Os antigos citas realmente fizeram couro com pele humana, revela estudo

Confirmando, em partes, os relatos do historiador grego Heródoto.

Damares Alves
Alguns dos fragmentos de couro analisados ​​no estudo. Imagem: Ørsted Brandt et al., PLOS One , 2023

Os citas, descritos pelo historiador grego Heródoto como um povo feroz e sanguinário, têm suas práticas de guerra antigas analisadas sob uma nova luz.

Em um estudo publicado na revista PLOS One pesquisadores relataram ter encontrado evidências que corroboram as narrativas do Heródoto, afirmando que os citas realmente utilizavam a pele humana para confecção de objetos de couro, especificamente aljavas para armazenar suas flechas.

A pesquisadora Luise Ørsted Brandt, da Universidade de Copenhague, liderou uma equipe de arqueólogos que analisou fragmentos de couro de sítios de enterro situados no sul da Ucrânia.

Alguns dos fragmentos de couro analisados ​​no estudo.
Alguns dos fragmentos de couro analisados ​​no estudo. Imagem: Ørsted Brandt et al., PLOS One , 2023

O estudo revelou que a maioria das amostras provém de espécies domesticadas, como ovelhas, cabras, gado e cavalos, enquanto as peles mais finas eram de animais selvagens como raposas, esquilos e felinos. Contudo, duas amostras excepcionais, relacionadas com aljavas, foram identificadas como sendo de origem humana.

A pesquisa sugere que nem toda a aljava era feita de pele humana, mas partes específicas dela poderiam incorporar esse material. Isso pode indicar que os guerreiros citas personalizavam suas aljavas com os materiais disponíveis, destacando os mais raros em posições visíveis.

Os citas eram conhecidos por seu estilo de vida nômade e guerreiro, dominando a estepe euroasiática de cerca de 700 a.C. a 300 a.C. Embora esse modo de vida tenha deixado poucos vestígios arquitetônicos, os objetos em seus túmulos funerários elaborados fornecem um registro arqueológico rico.

Além das histórias de Heródoto, o estudo de restos de couro, através de técnicas modernas capazes de analisar proteínas, revelou novas dimensões da economia cita relacionada à utilização da pele de animais e, ocasionalmente, humana.

“Muitos citas até fazem roupas para usar com esses escalpos, costurando-os como se fossem casacos de pele”, escreveu Heródoto.

“Muitos também tiram a pele, com unhas e tudo, da mão direita de seus inimigos mortos, e fazem coberturas para suas aljavas; a pele humana era, como se viu, espessa e brilhante, a pele mais brilhante e mais branca de todas, uma poderia dizer. Muitos também arrancam a pele de todo o corpo e carregam-na a cavalo esticada sobre uma moldura de madeira.”

A existência dos citas e suas práticas não se resumem apenas aos relatos de violência. Eles estavam situados estrategicamente entre as comunidades fixas da Europa e da Ásia, desempenhando um papel crucial na difusão de idiomas, mercadorias, tecnologias, ideologias e até doenças entre dois mundos distintos.

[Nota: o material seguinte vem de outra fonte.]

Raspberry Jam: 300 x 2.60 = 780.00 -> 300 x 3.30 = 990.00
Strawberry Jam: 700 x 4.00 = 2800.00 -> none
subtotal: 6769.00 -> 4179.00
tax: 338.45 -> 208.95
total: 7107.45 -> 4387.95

Existem também indícios de que alguns grupos citas adotaram um estilo de vida mais agrário, e o estudo de seus artefatos de couro ilumina nosso entendimento sobre as espécies animais que eles criavam e utilizavam, juntamente com as tecnologias empregadas.

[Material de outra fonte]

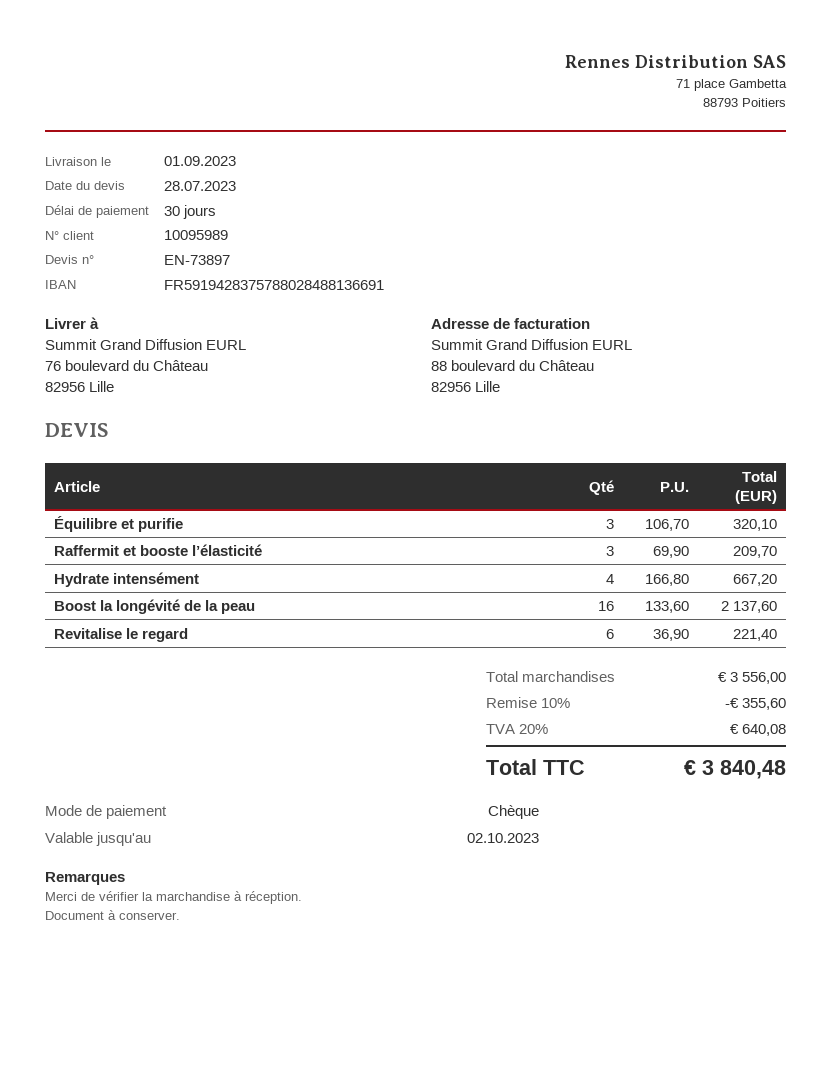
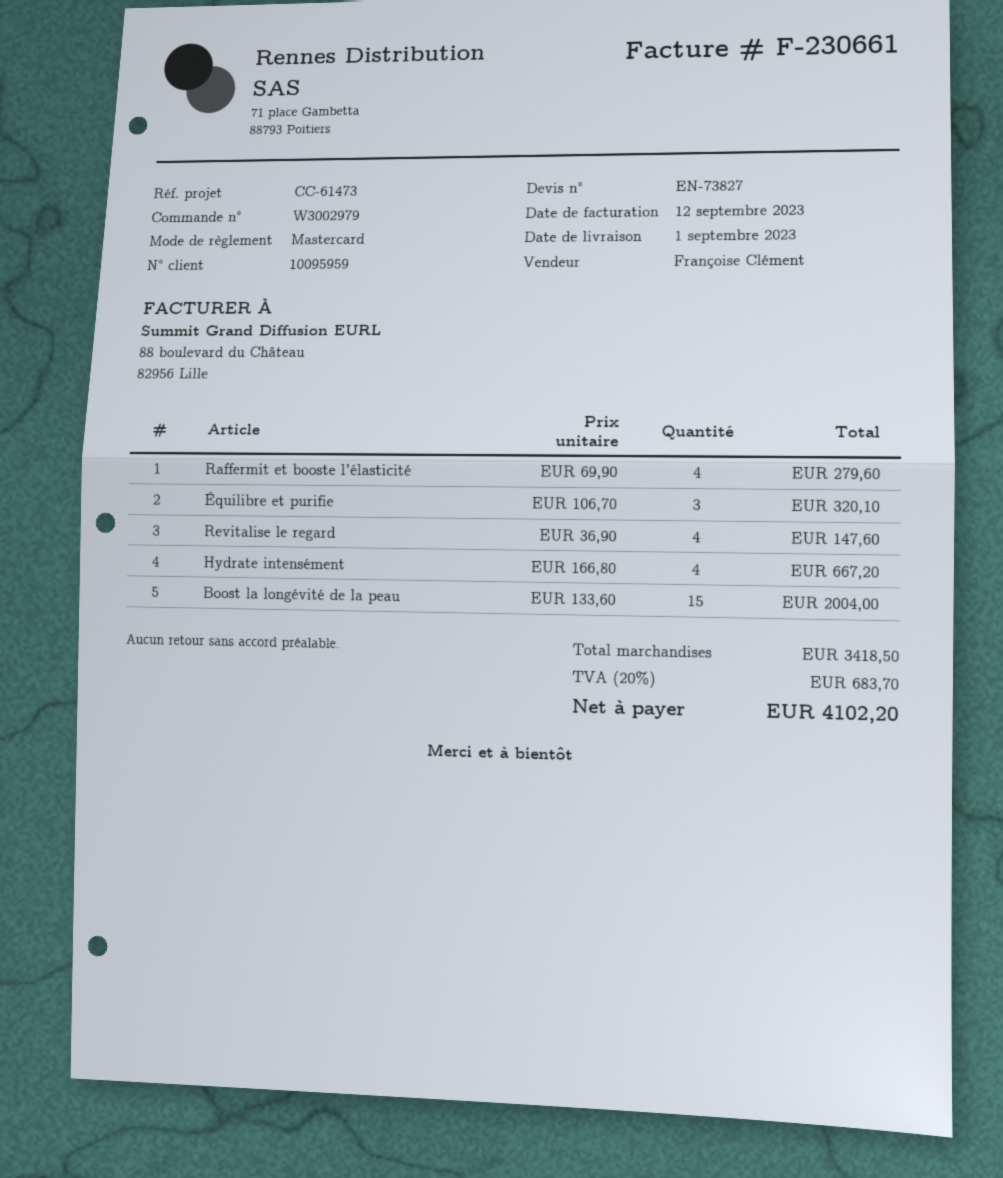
quote number: EN-73897 -> EN-73827
customer number: 10095989 -> 10095959
payment method: cheque -> Mastercard
Raffermit et booste l’élasticité: 3 x 69.90 = 209.70 -> 4 x 69.90 = 279.60
Boost la longévité de la peau: 16 x 133.60 = 2137.60 -> 15 x 133.60 = 2004.00
Revitalise le regard: 6 x 36.90 = 221.40 -> 4 x 36.90 = 147.60
subtotal: 3556.00 -> 3418.50
discount: 10% = 355.60 -> none
tax: 20% = 640.08 -> 20% = 683.70
total: 3840.48 -> 4102.20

As amostras 21 e 7, circuladas em vermelho, foram determinadas como sendo pele humana.
As amostras 21 e 7, circuladas em vermelho, foram determinadas como sendo pele humana. Imagem: Ørsted Brandt et al., PLOS One , 2023

A descoberta de aljavas parcialmente compostas por pele humana prova que, ao menos em parte, a narrativa de Heródoto tem fundamento, e ao mesmo tempo, abre caminho para uma compreensão ampliada das técnicas econômicas e culturais dos citas.

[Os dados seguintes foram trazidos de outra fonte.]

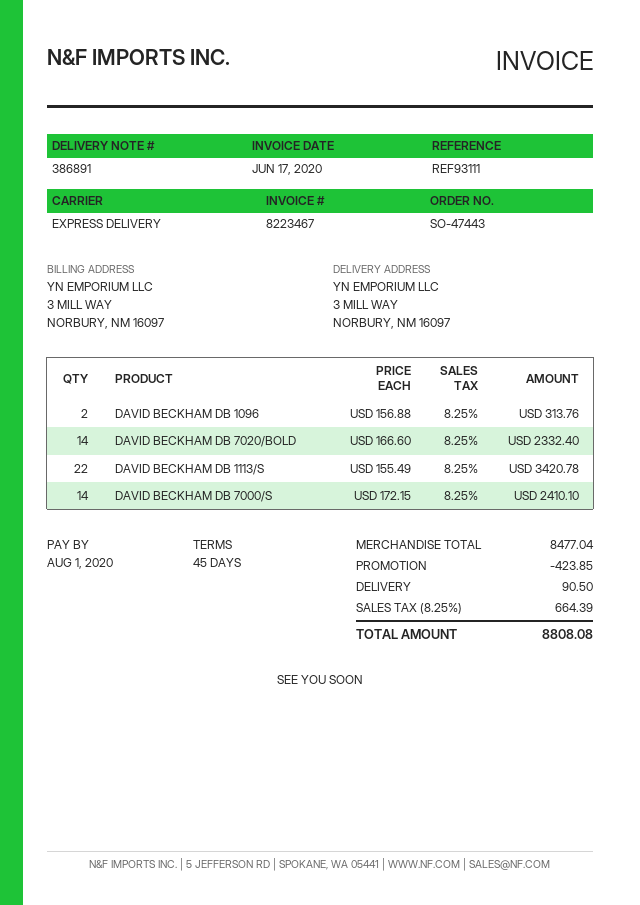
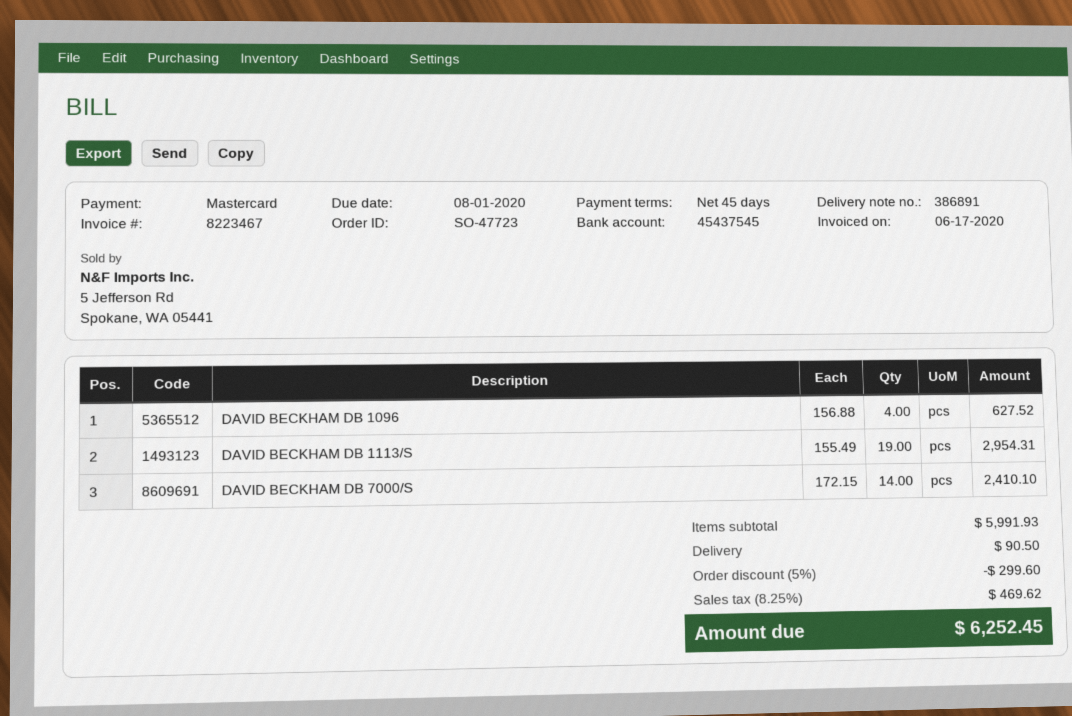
order number: SO-47443 -> SO-47723
DAVID BECKHAM DB 1096: 2 x 156.88 = 313.76 -> 4 x 156.88 = 627.52
DAVID BECKHAM DB 7020/BOLD: 14 x 166.60 = 2332.40 -> none
DAVID BECKHAM DB 1113/S: 22 x 155.49 = 3420.78 -> 19 x 155.49 = 2954.31
subtotal: 8477.04 -> 5991.93
discount: 423.85 -> 299.60
tax: 8.25% = 664.39 -> 8.25% = 469.62
total: 8808.08 -> 6252.45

“Nossos resultados nos ajudam a começar a olhar para a economia da exploração animal cita – não apenas para alimentos, fibras, tração e equitação, mas também para o material mais essencial, mas raramente considerado – o couro”, escrevem eles em seu artigo.

Enquanto o material humano fornece uma narrativa intrigante, é o couro animal e seu processamento que proporciona uma visão mais aprofundada da adaptação e inovação citas no manuseio de recursos.